There was (is?) the yacy project which used a distributed index, and the individual nodes would contribute to the index.
A hybrid of original Yahoo! and Google is probably the best option. Sites submit themselves, they get reviewed, and an algorithm catalogs the contents. So curation and automatic indexing together.
ElderWendigo@sh.itjust.works 6 months ago
You just described the categories pages many search engines had before Google. Or proto Web 2.0 bookmark sharing sites like del.icio.us. Sites like Metafilter also existed as a kind of Internet index before everyone was adding reddit.com to their Googling. It’s a laudable idea, but these systems all seem to fall prey to market manipulation in much the same way that SEO helped kill Google.

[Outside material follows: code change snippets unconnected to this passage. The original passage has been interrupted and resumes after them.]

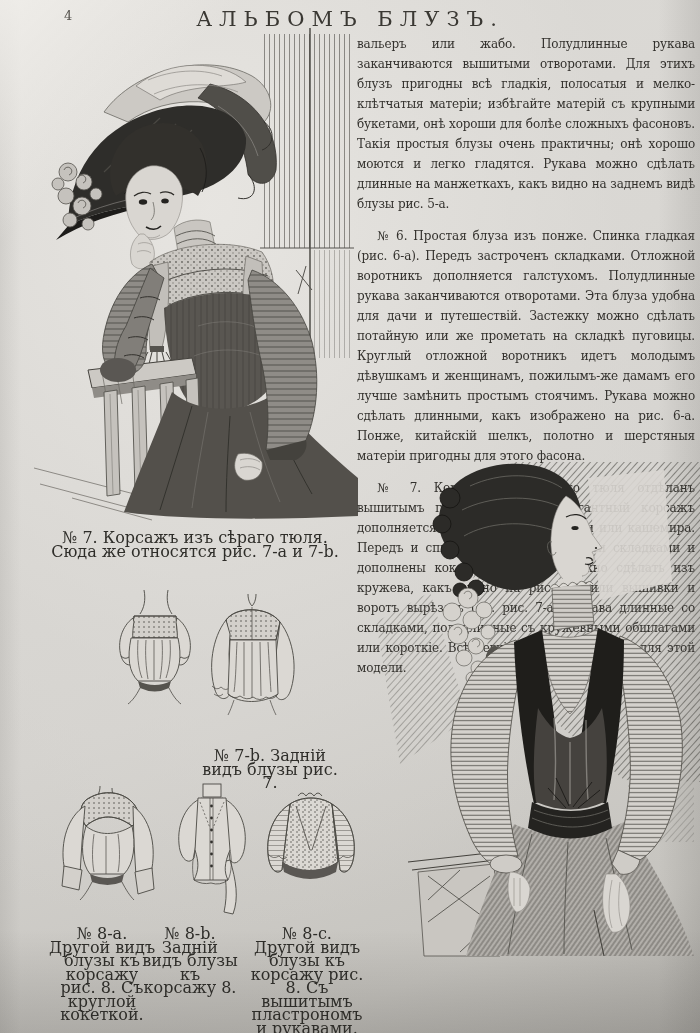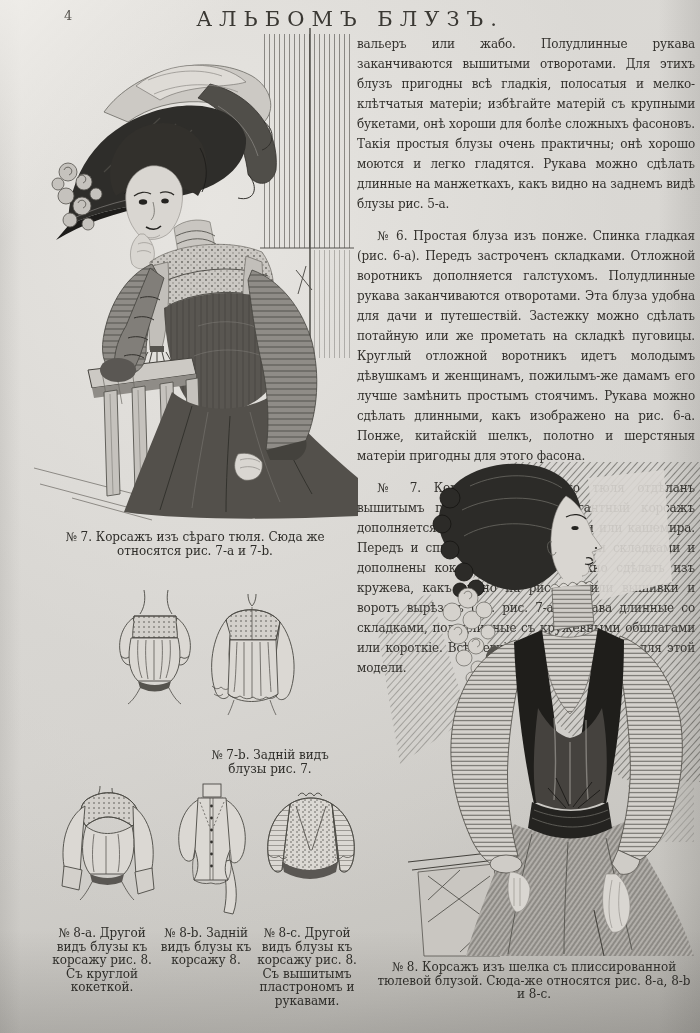"№ 7. Корсажъ изъ сѣраго тюля." .cap { font-size: 12px -> 16px }
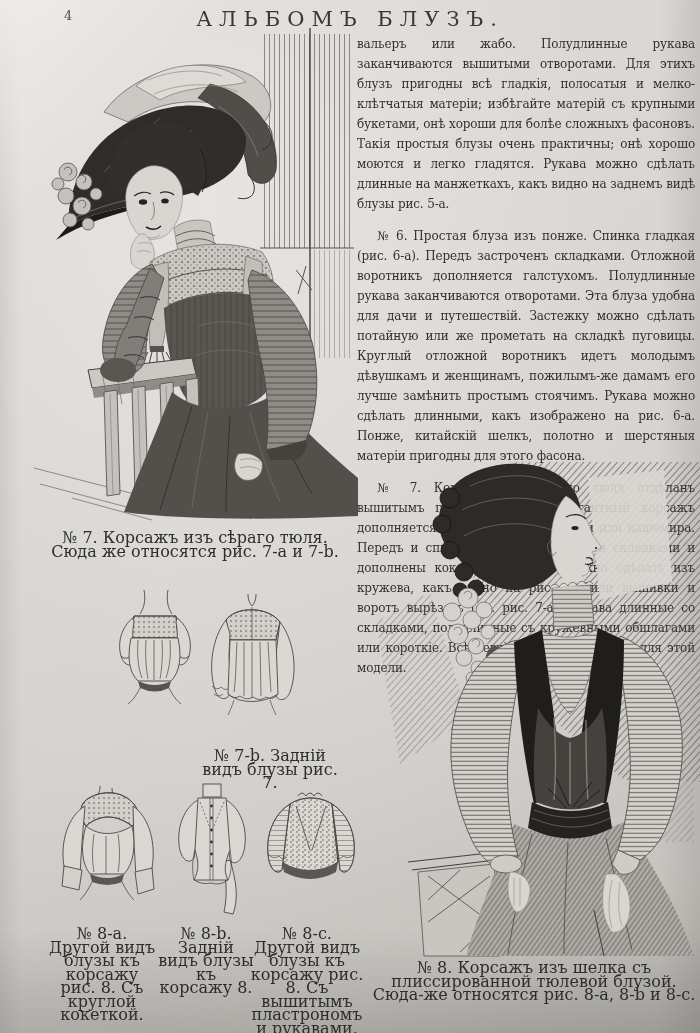"№ 8-b. Задній видъ блузы" div.cap { left: 158px -> 142px }
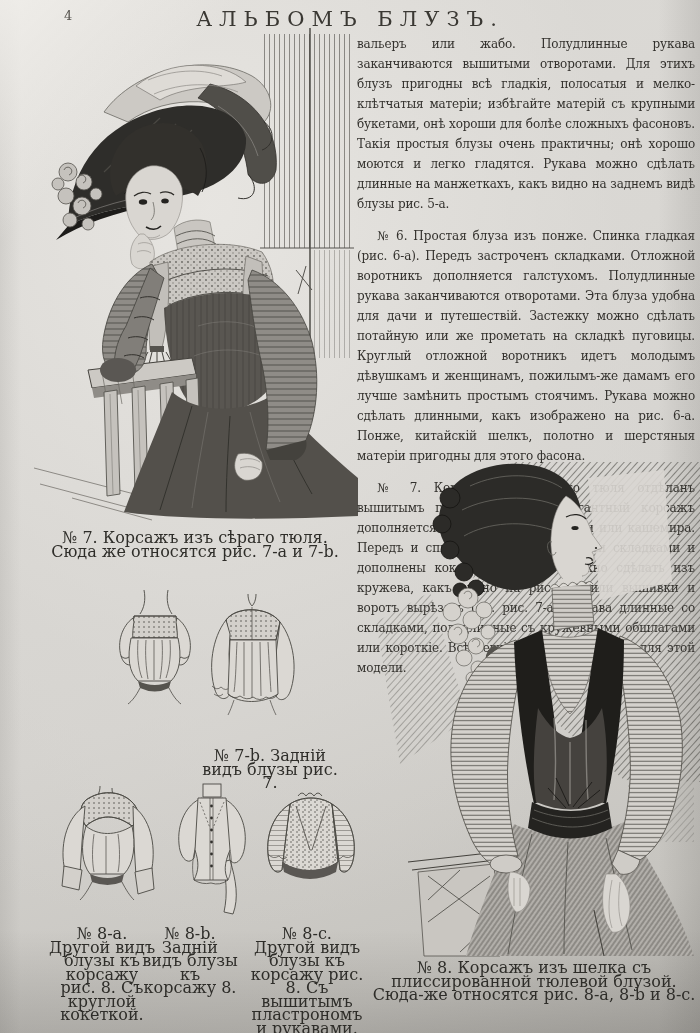"№ 8. Корсажъ изъ шелка" div.cap { html: <div>№ 8. Корсажъ изъ шелка съ плиссированной тюлевой блузой. Сюда-же относятся рис. 8-а, 8-b и 8-с.</div> -> none }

SnotFlickerman@lemmy.blahaj.zone 6 months ago
It’s interesting that you mention MetaFilter, because they’re literally in the process of transitioning fully to a non-profit organization.
…metafilter.com/…/MeFi-Nonprofit-Update-March-26-…
They’re the only aggregator that still isn’t flooded with ads and has pretty decent moderation policies.
rollingFlint@lemmy.world 6 months ago
Wow, that’s really neat.
Thanks for letting me know about MetaFilter and its transition to NPO. This really seems like a great move for the site.
I’ve heard of the site before, but haven’t had the chance to try it before. Guess a bit late is better than never, right? :D
lvxferre@mander.xyz 6 months ago
I was thinking on something slightly different. It would be automatic; a bit more like “federated Google” and less like old style indexing sites. It’s something like this:
It would be vulnerable to SEO, but less so than Google - because SEO tailored to the algorithm being used by one server won’t necessarily work well for another server.
Please, however, note that this is “ideas guy” tier. I wouldn’t be surprised if it’s unviable, for some reason that I don’t know.
frezik@midwest.social 6 months ago
I think you could do it in Lemmy itself combined with RSS feeds. The mods would curate a list of RSS feeds, and use the keywords to pick the ones for a bot to automatically post (which means if a programming blog did a post about windsurfing, it wouldn’t show up as long as the meta keywords didn’t match). Mods could take suggestions each week for feeds to add or remove.